Le trafic à Ormuz s'amincit vendredi alors que les armateurs privilégient la sécurité
Le trafic dans le détroit d'Ormuz s'est aminci vendredi alors que les armateurs privilégiaient la sécurité, un jour après une hausse des flux pétroliers suite aux promesses des États-Unis et de l'Iran de lever les blocus, augmentant les primes de risque d'approvisionnement.

Le trafic à travers le détroit d'Ormuz semblait s'amincir tôt vendredi, un jour seulement après une brusque augmentation des flux pétroliers dans cette voie navigable alors que les États-Unis et l'Iran promettaient de lever un double blocus. Les armateurs privilégient la sécurité, réduisant les transits malgré les signaux diplomatiques, reflétant l'incertitude persistante quant à la sécurité du point de passage pétrolier le plus important au monde.

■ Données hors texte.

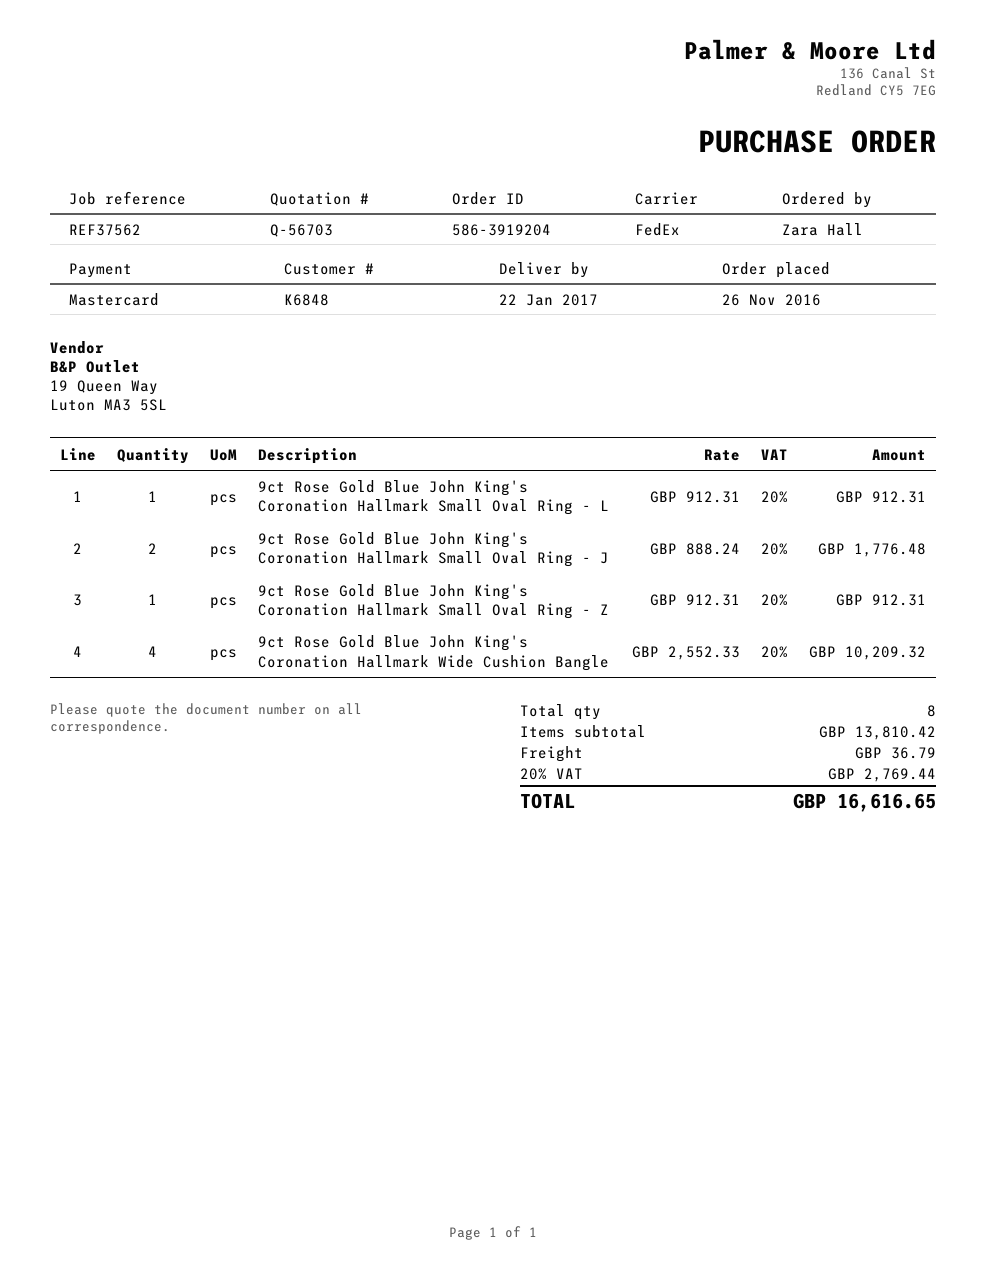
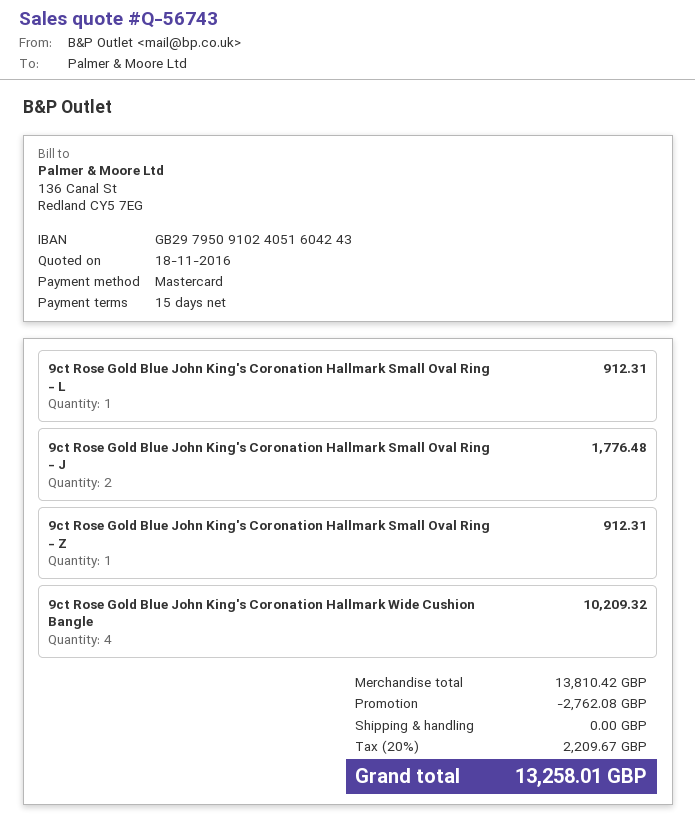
quote number: Q-56703 -> Q-56743
discount: none -> 2762.08
shipping: 36.79 -> 0.00
tax: 20% = 2769.44 -> 20% = 2209.67
total: 16616.65 -> 13258.01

Pour les marchés des carburants, l'amincissement du trafic réintroduit des primes de risque d'approvisionnement qui s'étaient brièvement atténuées. Le détroit d'Ormuz gère environ 20 % de la consommation mondiale de pétrole, et toute perturbation peut rapidement resserrer les marchés du brut et des produits. Les traders surveillent tout nouveau changement dans les volumes de transit, car des réductions soutenues pourraient faire grimper les taux de fret et élargir l'écart Brent-WTI. Pour un contexte de prix en temps réel, les traders peuvent consulter la page carburants de NowPrice pour suivre les indices de référence actuels du brut et des produits.
La semaine prochaine, les acteurs du marché se concentreront sur les données officielles de transit de la région, ainsi que sur toute nouvelle déclaration des responsables américains ou iraniens. La question clé est de savoir si l'amincissement est une précaution temporaire ou le début d'une tendance à long terme. Toute escalade des tensions régionales pourrait rapidement inverser le récent assouplissement des prix du pétrole, tandis qu'un retour à un trafic normal verrait probablement les primes de risque se comprimer à nouveau.